> [Work to be completed] Find the line that contains "total: 1662.63 -> 1664.04". Repeat that line and all lines following it, exactly, through the end of the listing below.

> [Dataset extract]
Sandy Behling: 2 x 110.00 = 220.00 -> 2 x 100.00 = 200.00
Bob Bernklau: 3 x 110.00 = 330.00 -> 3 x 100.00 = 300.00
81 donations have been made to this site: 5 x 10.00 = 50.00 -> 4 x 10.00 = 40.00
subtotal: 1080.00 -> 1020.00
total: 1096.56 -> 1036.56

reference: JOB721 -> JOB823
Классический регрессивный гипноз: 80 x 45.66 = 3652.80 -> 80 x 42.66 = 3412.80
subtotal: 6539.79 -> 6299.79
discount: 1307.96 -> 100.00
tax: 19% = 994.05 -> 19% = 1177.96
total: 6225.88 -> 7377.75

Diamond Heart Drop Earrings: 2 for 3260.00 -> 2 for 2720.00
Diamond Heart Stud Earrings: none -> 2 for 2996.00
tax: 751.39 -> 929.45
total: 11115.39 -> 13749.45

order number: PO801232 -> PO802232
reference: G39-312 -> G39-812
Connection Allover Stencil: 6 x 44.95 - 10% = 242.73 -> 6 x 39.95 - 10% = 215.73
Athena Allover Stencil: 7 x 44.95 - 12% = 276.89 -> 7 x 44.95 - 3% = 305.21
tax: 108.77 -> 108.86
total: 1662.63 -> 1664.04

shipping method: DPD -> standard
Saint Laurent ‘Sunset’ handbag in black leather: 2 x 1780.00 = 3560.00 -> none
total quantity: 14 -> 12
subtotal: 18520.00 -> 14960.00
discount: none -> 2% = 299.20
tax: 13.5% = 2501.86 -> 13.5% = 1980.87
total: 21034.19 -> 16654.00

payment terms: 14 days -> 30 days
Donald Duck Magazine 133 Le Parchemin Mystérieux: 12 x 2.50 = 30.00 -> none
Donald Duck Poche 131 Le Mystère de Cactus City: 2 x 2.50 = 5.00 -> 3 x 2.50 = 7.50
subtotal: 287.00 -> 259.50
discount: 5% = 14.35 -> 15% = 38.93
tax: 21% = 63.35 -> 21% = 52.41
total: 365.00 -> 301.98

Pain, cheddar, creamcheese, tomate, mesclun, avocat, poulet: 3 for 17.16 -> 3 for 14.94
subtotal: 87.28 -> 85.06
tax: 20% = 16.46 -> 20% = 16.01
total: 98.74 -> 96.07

> [Exercise output]
total: 1662.63 -> 1664.04

shipping method: DPD -> standard
Saint Laurent ‘Sunset’ handbag in black leather: 2 x 1780.00 = 3560.00 -> none
total quantity: 14 -> 12
subtotal: 18520.00 -> 14960.00
discount: none -> 2% = 299.20
tax: 13.5% = 2501.86 -> 13.5% = 1980.87
total: 21034.19 -> 16654.00

payment terms: 14 days -> 30 days
Donald Duck Magazine 133 Le Parchemin Mystérieux: 12 x 2.50 = 30.00 -> none
Donald Duck Poche 131 Le Mystère de Cactus City: 2 x 2.50 = 5.00 -> 3 x 2.50 = 7.50
subtotal: 287.00 -> 259.50
discount: 5% = 14.35 -> 15% = 38.93
tax: 21% = 63.35 -> 21% = 52.41
total: 365.00 -> 301.98

Pain, cheddar, creamcheese, tomate, mesclun, avocat, poulet: 3 for 17.16 -> 3 for 14.94
subtotal: 87.28 -> 85.06
tax: 20% = 16.46 -> 20% = 16.01
total: 98.74 -> 96.07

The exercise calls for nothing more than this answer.